> _Exercise prompt_
Set down, word for word, only the lines from the start of the records through the line bearing "- The returned view is a DMProgressView."; include no pictures.

[Detected change data]
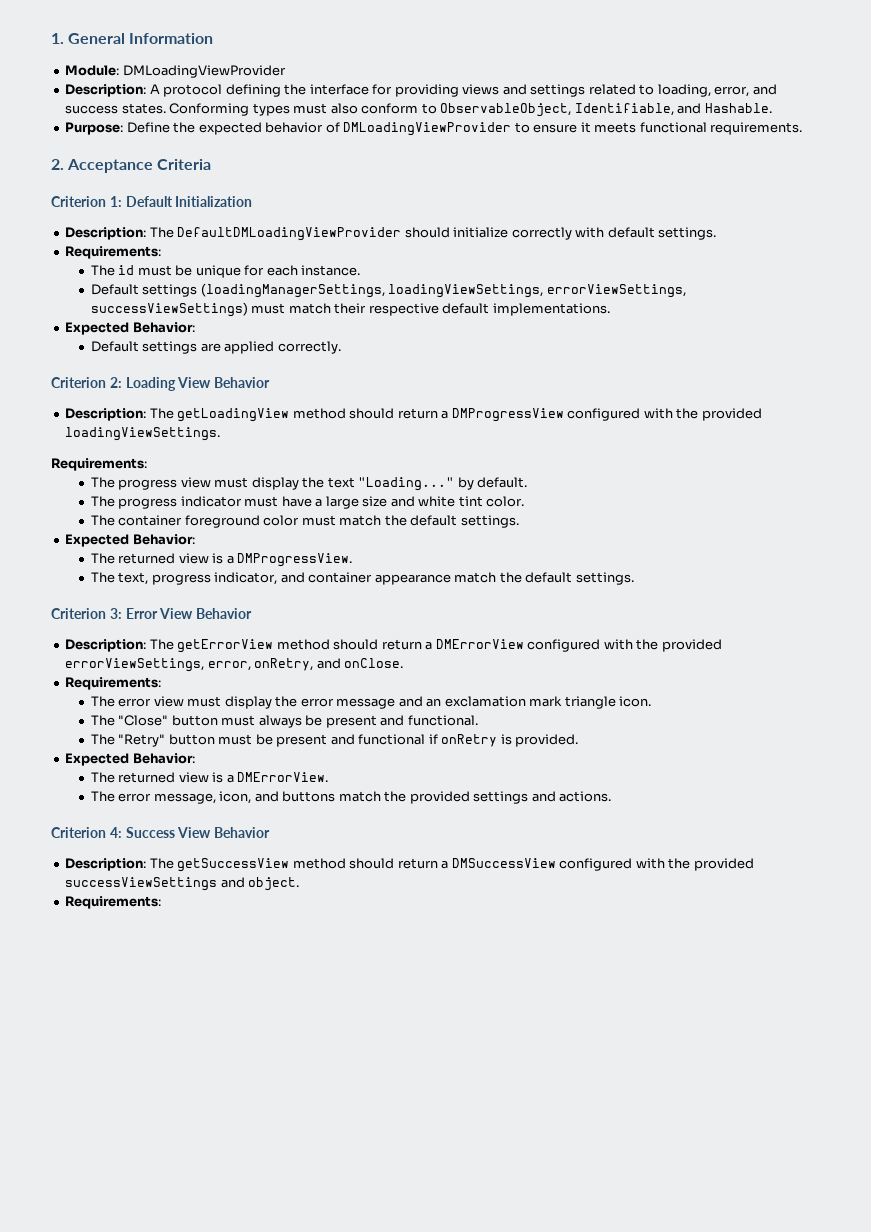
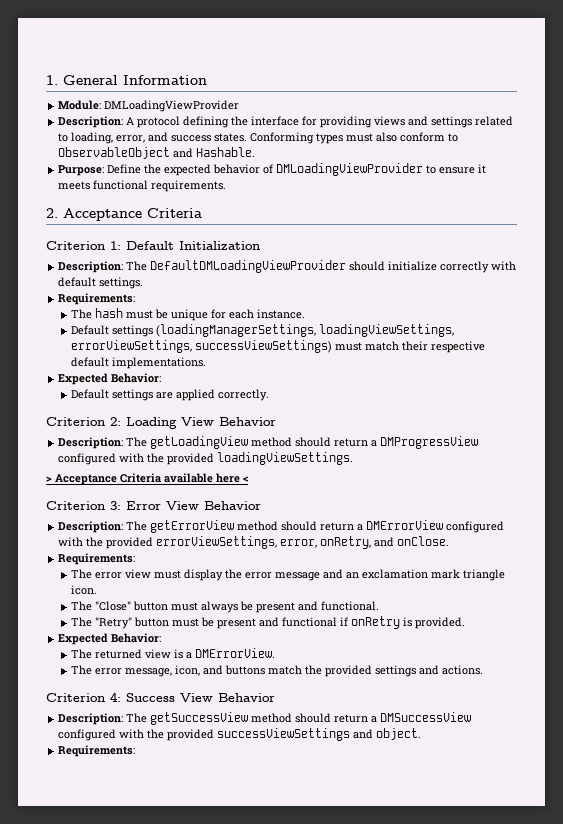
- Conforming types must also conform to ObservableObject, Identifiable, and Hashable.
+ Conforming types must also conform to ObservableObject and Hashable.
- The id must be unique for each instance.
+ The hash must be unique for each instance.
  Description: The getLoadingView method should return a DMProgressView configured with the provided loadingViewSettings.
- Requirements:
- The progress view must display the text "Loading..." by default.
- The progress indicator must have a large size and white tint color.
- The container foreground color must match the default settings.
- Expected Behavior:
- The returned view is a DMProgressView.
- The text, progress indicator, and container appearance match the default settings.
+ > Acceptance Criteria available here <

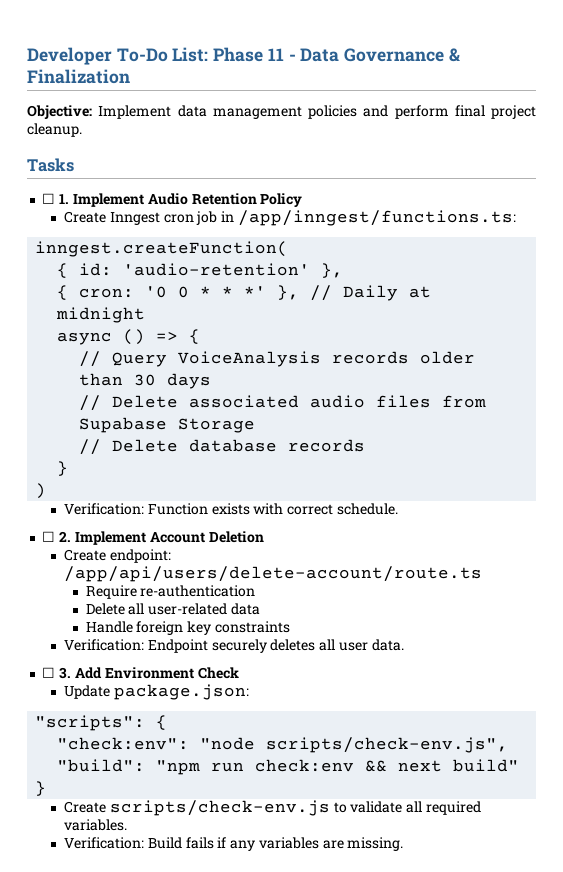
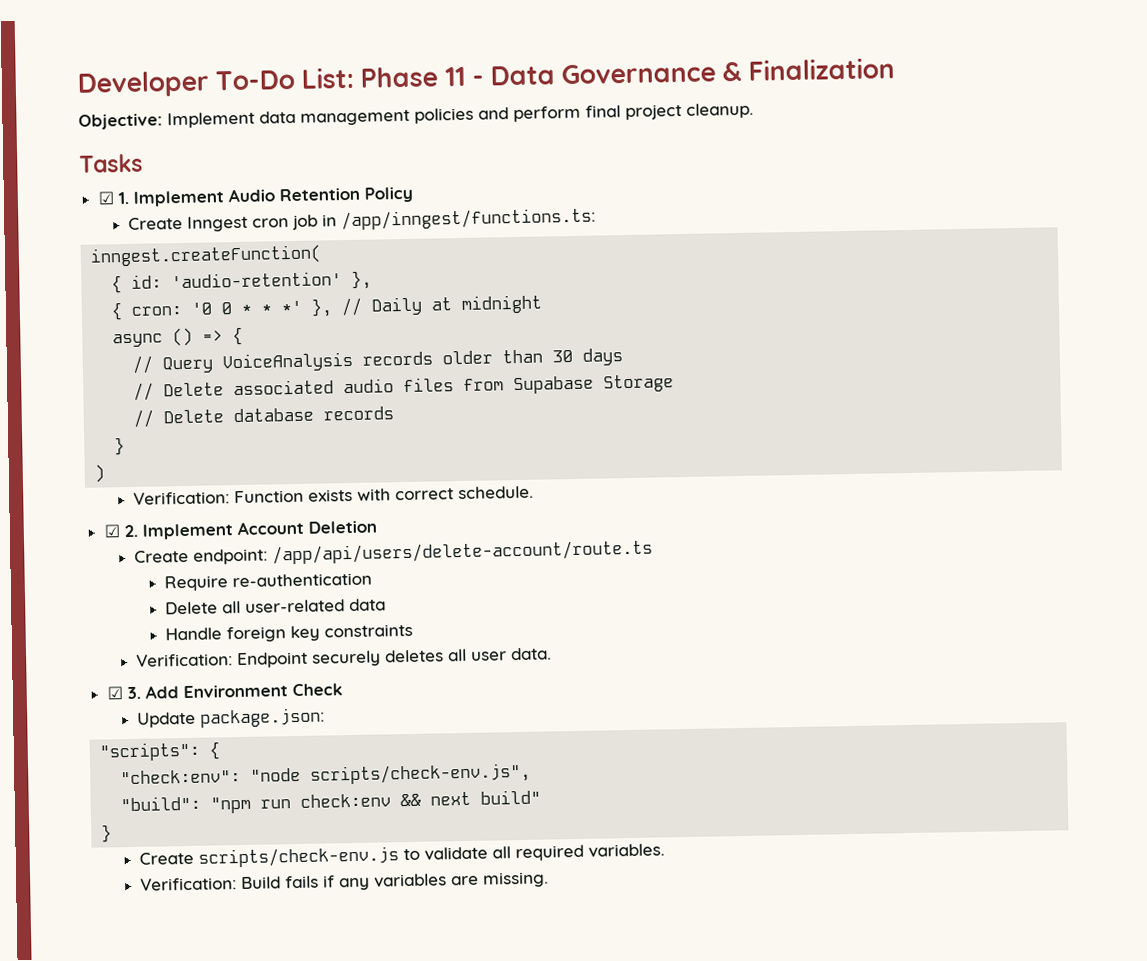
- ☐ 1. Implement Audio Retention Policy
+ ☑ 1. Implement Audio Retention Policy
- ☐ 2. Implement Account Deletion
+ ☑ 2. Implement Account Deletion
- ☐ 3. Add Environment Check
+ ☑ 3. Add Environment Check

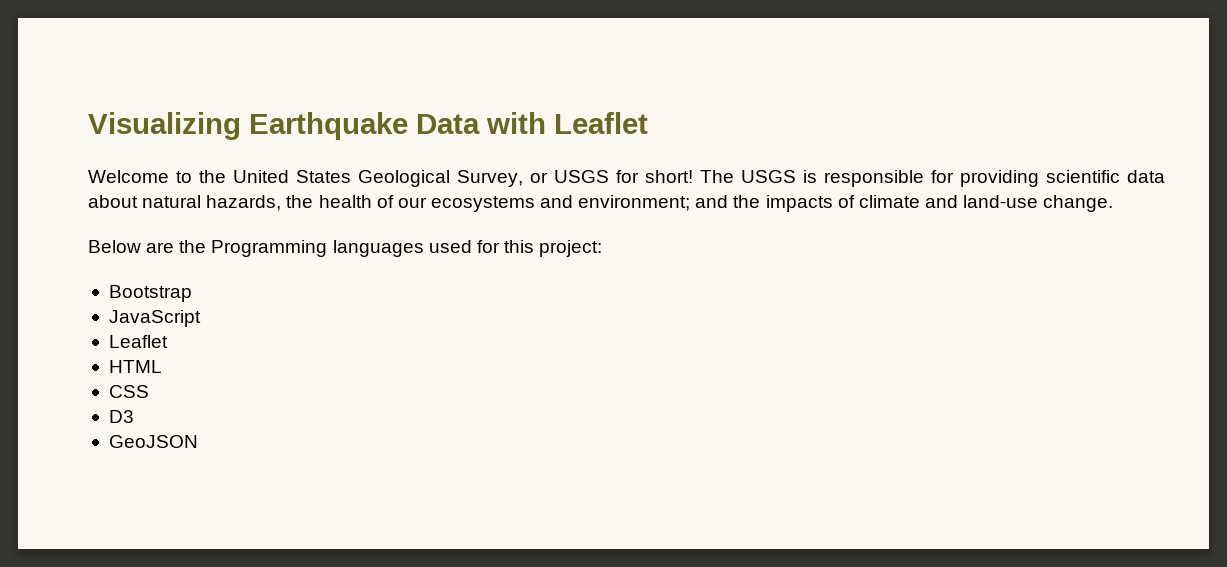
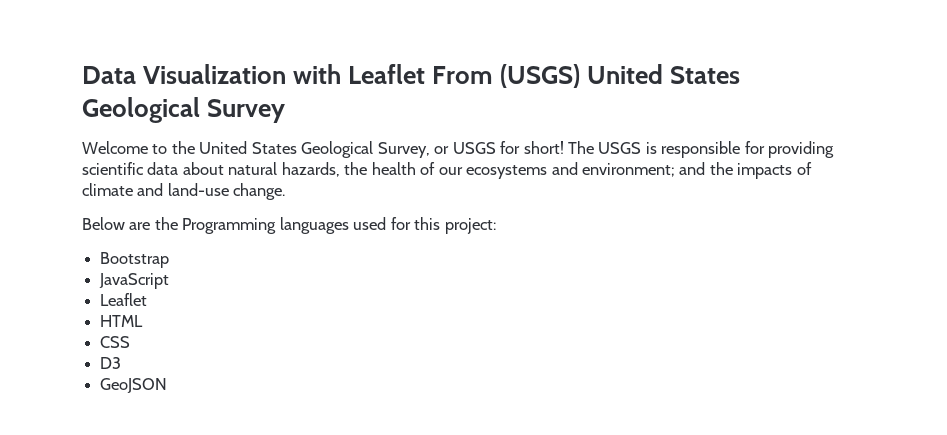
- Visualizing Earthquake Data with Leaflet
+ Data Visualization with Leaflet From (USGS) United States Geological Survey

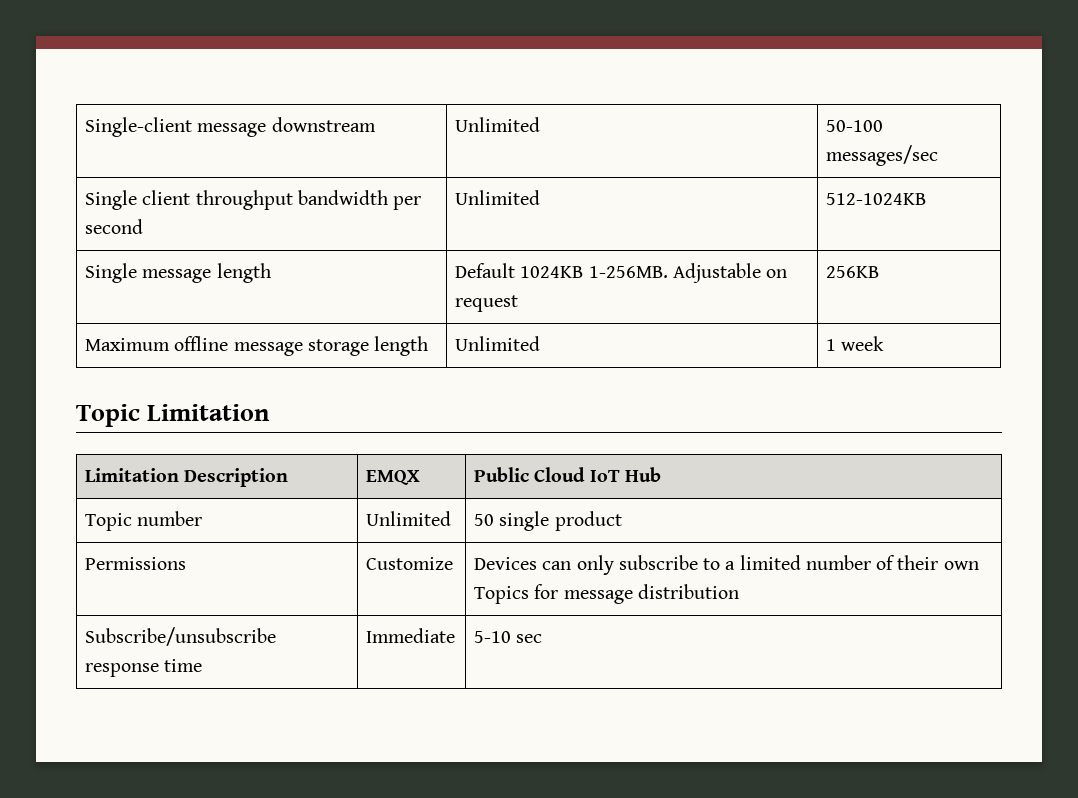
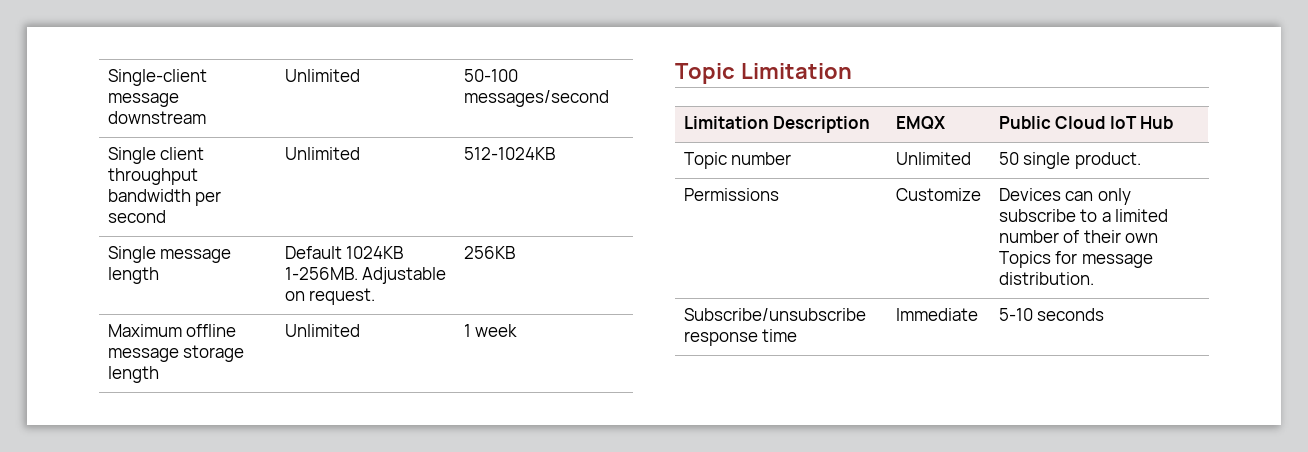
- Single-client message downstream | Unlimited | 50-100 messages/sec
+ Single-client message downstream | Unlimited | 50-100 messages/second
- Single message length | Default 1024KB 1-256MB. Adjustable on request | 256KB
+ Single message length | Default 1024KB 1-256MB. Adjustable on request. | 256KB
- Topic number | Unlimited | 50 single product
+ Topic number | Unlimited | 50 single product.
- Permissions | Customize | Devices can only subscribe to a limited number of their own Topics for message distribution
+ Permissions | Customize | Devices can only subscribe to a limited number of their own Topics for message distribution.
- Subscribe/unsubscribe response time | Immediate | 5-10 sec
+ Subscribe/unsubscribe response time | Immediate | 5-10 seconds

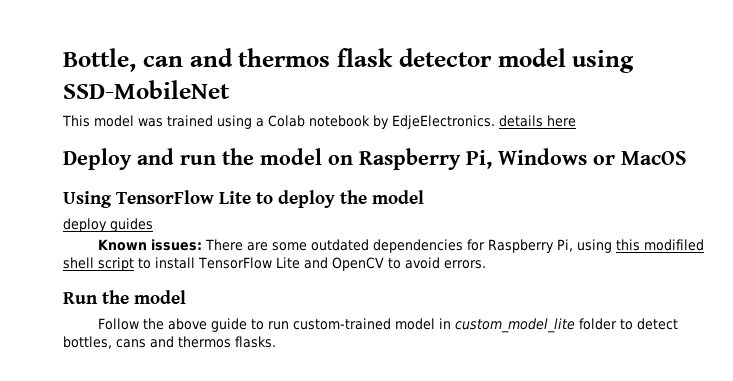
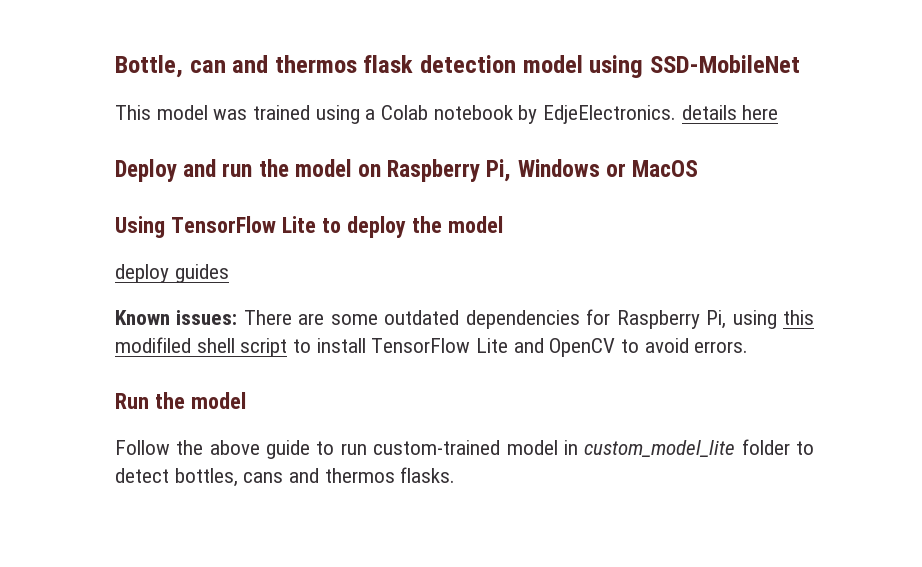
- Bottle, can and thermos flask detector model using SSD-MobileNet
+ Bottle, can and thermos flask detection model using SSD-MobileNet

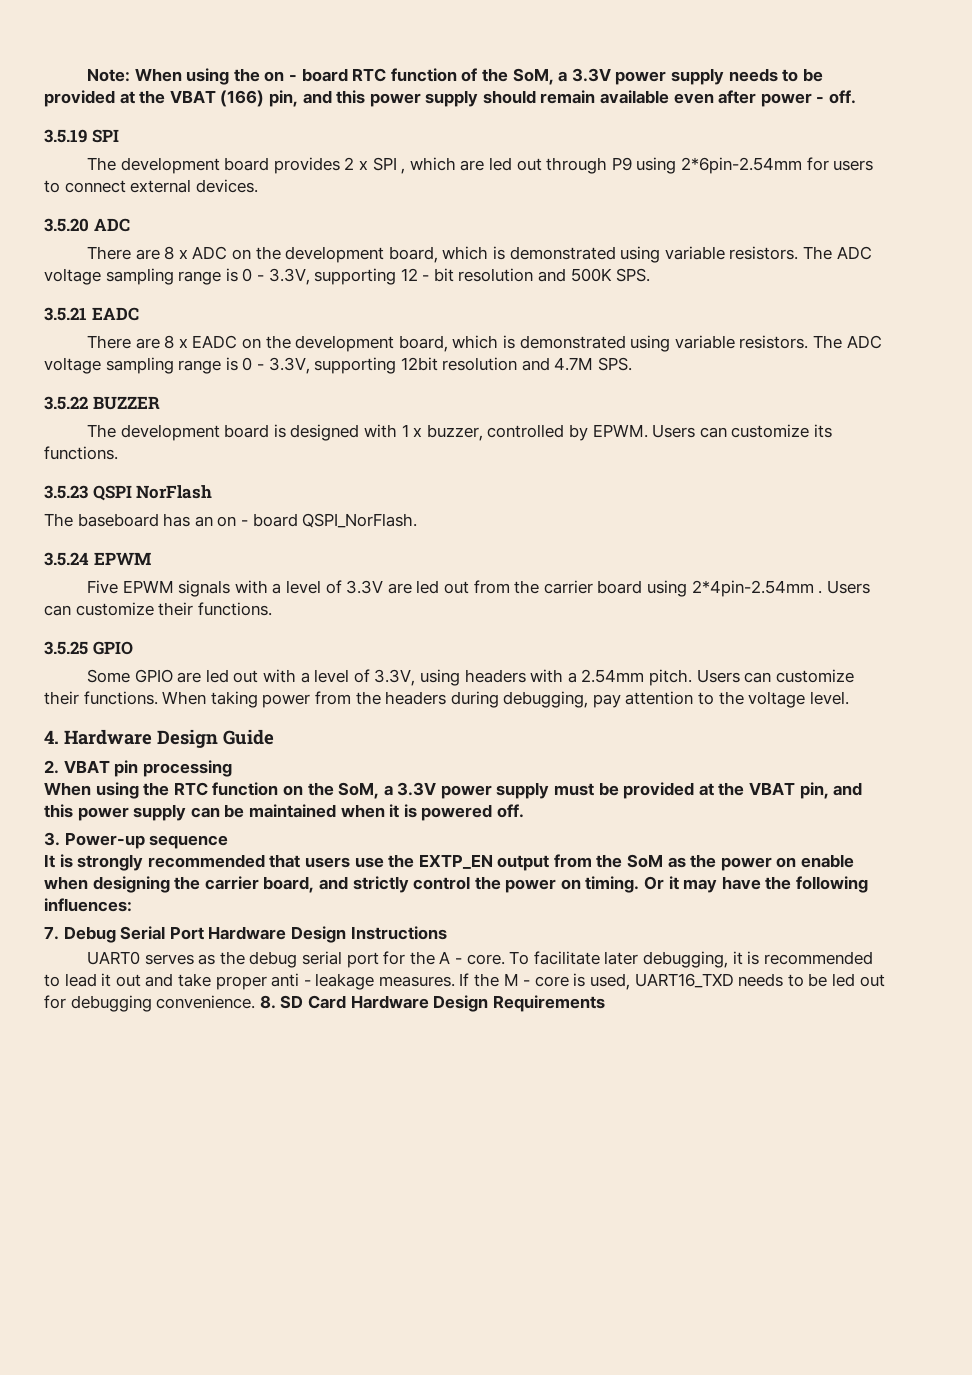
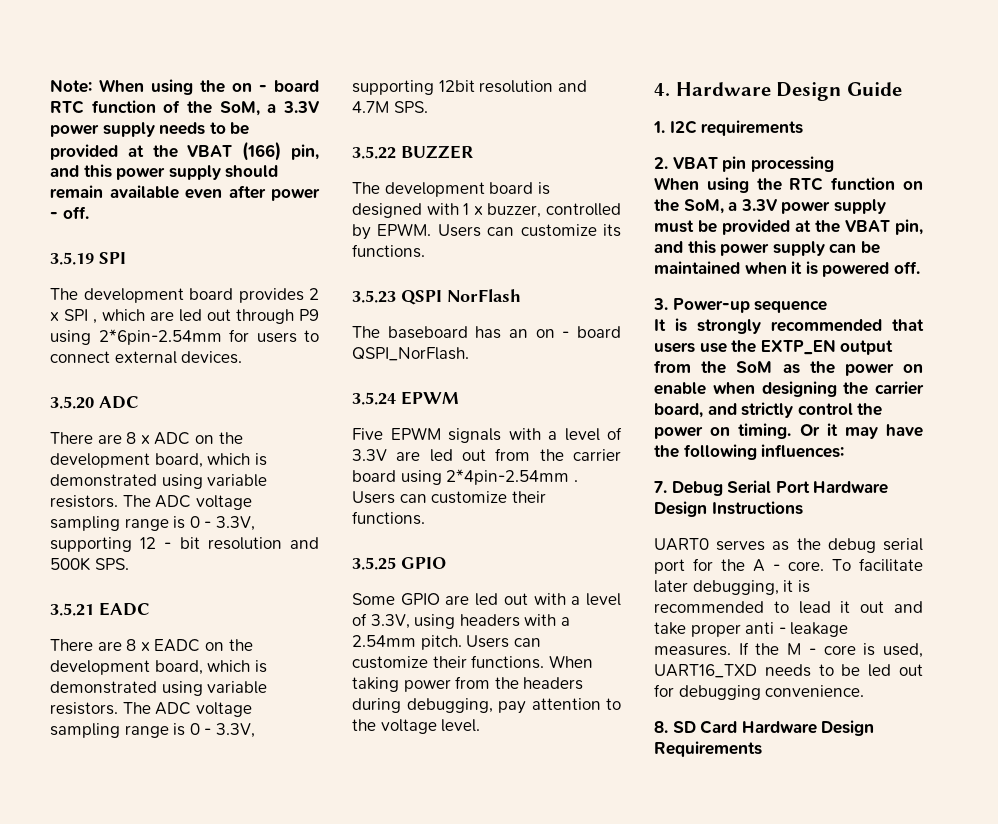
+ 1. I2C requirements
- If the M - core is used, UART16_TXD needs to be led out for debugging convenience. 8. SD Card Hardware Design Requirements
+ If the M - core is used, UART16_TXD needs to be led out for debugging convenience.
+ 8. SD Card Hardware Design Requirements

> _Answer to the problem_
- Conforming types must also conform to ObservableObject, Identifiable, and Hashable.
+ Conforming types must also conform to ObservableObject and Hashable.
- The id must be unique for each instance.
+ The hash must be unique for each instance.
  Description: The getLoadingView method should return a DMProgressView configured with the provided loadingViewSettings.
- Requirements:
- The progress view must display the text "Loading..." by default.
- The progress indicator must have a large size and white tint color.
- The container foreground color must match the default settings.
- Expected Behavior:
- The returned view is a DMProgressView.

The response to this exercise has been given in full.